La mise à mort symbolique de Jean-Marie Le Pen, maintes fois mise en scéne depuis des mois, prend cette fois la forme d'une décision d'exclusion du FN. Mais derrière ces meurtres symboliques à répétition, en mode psychanalyse de bazar prompte à séduire les médias, les enjeux politiques sont-ils vraiment la naissance d'un parti qui aurait rompu avec le "passé fasciste" ?

 

Au printemps 2015, lorsque Marine Le Pen décide de priver son père du poste de président d'honneur du parti qu’il a fondé, les analystes sont quasi-unanimes : la marginalisation de Jean-Marie Le Pen signe la fin définitive de l' « ancien » FN et parachève la normalisation d'un parti qui aurait enfin accompli sa mue, laissant derrière lui la « vieille » extrême-droite pour devenir « simplement populiste ».

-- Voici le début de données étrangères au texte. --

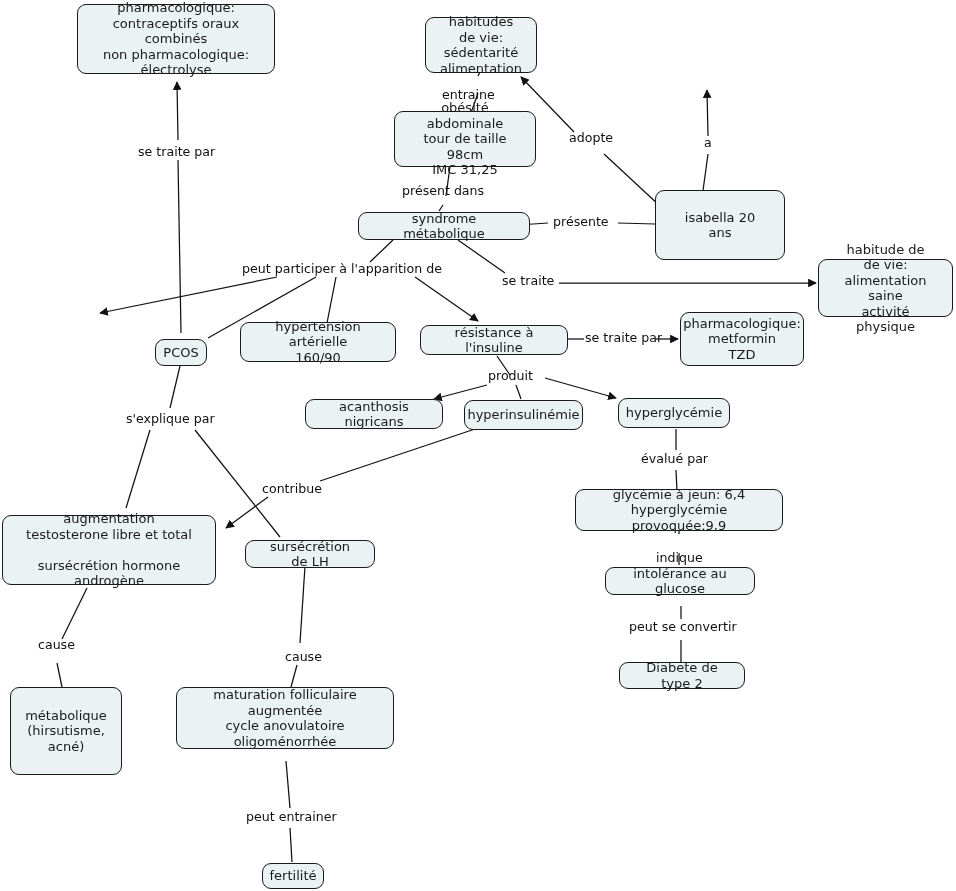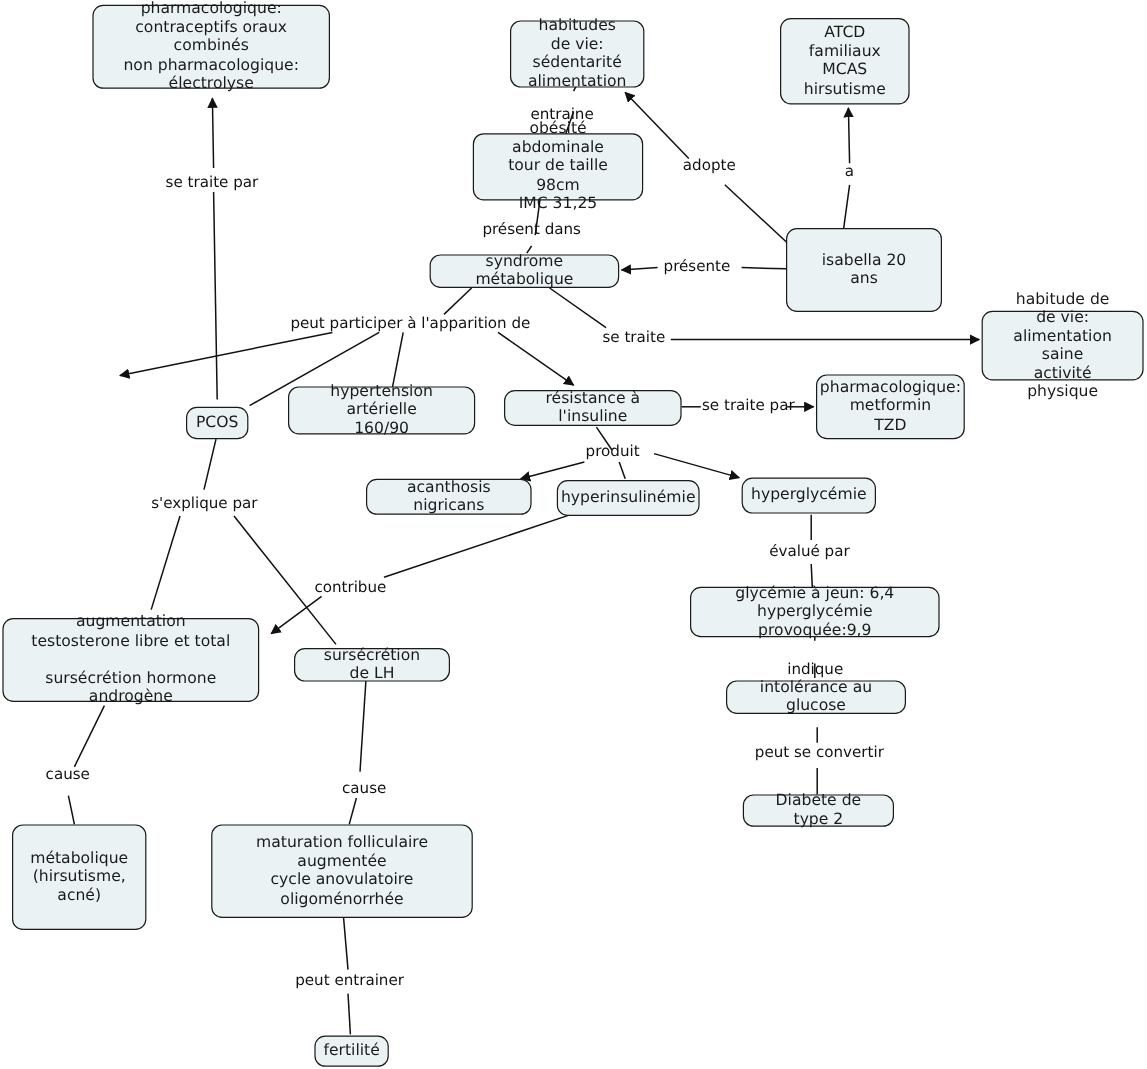--- a/index.html
+++ b/index.html
@@ -136,29 +136,26 @@
 
   <div class="node" style="left:77px; top:4px; width:198px; height:70px;">pharmacologique:
 contraceptifs oraux combinés
 non pharmacologique:
 électrolyse</div>
 
   <div class="node" style="left:425px; top:17px; width:112px; height:56px;">habitudes de vie:
 sédentarité
 alimentation</div>
 
-  <div class="node" style="left:650px; top:15px; width:108px; height:72px;">ATCD familiaux
-MCAS
-hirsutisme</div>
 
   <div class="node" style="left:394px; top:111px; width:142px; height:56px;">obésité abdominale
 tour de taille 98cm
 IMC 31,25</div>
 
-  <div class="node" style="left:358px; top:212px; width:158px; height:28px;">syndrome métabolique</div>
+  <div class="node" style="left:358px; top:212px; width:172px; height:28px;">syndrome métabolique</div>
 
   <div class="node" style="left:655px; top:190px; width:130px; height:70px;">isabella 20 ans</div>
 
   <div class="node" style="left:818px; top:259px; width:135px; height:58px;">habitude de de vie:
 alimentation saine
 activité physique</div>
 
 
   <div class="node" style="left:155px; top:339px; width:52px; height:27px;">PCOS</div>
 
@@ -187,21 +184,21 @@
   <div class="node" style="left:2px; top:515px; width:214px; height:70px;">augmentation
 testosterone libre et total
 
 sursécrétion hormone androgène</div>
 
   <div class="node" style="left:245px; top:540px; width:130px; height:28px;">sursécrétion de LH</div>
 
   <div class="node" style="left:10px; top:687px; width:112px; height:88px;">métabolique
 (hirsutisme, acné)</div>
 
-  <div class="node" style="left:176px; top:687px; width:218px; height:78px;">maturation folliculaire augmentée
+  <div class="node" style="left:176px; top:687px; width:218px; height:62px;">maturation folliculaire augmentée
 cycle anovulatoire
 oligoménorrhée</div>
 
   <div class="node" style="left:262px; top:863px; width:62px; height:26px;">fertilité</div>
 
   <div class="elabel" style="left:138px; top:145px;">se traite par</div>
 
   <div class="elabel" style="left:442px; top:88px;">entraine</div>
 
   <div class="elabel" style="left:569px; top:131px;">adopte</div>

Les médias présentent alors la crise comme réglée d'avance et reprennent ainsi les éléments de langage de la faction de Marine Le Pen, censée incarner la rupture et la modération.

 

Mais, moins d’un mois après l'entretien à Rivarol de Jean-Marie Le Pen qui a accéléré la confrontation au sein du Front, le défilé frontiste 1er mai fait voler en éclat ces interprétations. Son déroulement heurté,  avec journalistes agressés et frappés, tentative de lynchage des Femen par le DPS sous les acclamations et les appels au meurtre de la foule, discours de la présidente centré sur des attaques racistes contre l'immigration et la « cinquième colonne » des musulmans français, font apparaître la réalité immuable du Front National.

 

Immédiatement après cet épisode, ce sont les notables du FN, installés dans plusieurs mairies qui, tout en s'opposant formellement à Jean-Marie Le Pen, lancent des signaux extrêmement clairs en s'inscrivant comme ses héritiers idéologiques. Robert Ménard affirme ainsi qu'il a constitué un fichier des enfants musulmans dans sa commune. Le ciblage d'enfants, comme la revendication de pratiques extra-légales rompt avec la politique d'affichage gestionnaire pratiquée jusque là par les maires FN. Elle renvoit clairement à la précédente vague de mairies conquises par le FN dans les années 90; les élus se targuent alors de violer la loi et d'instaurer des mesures ouvertement discriminatoires.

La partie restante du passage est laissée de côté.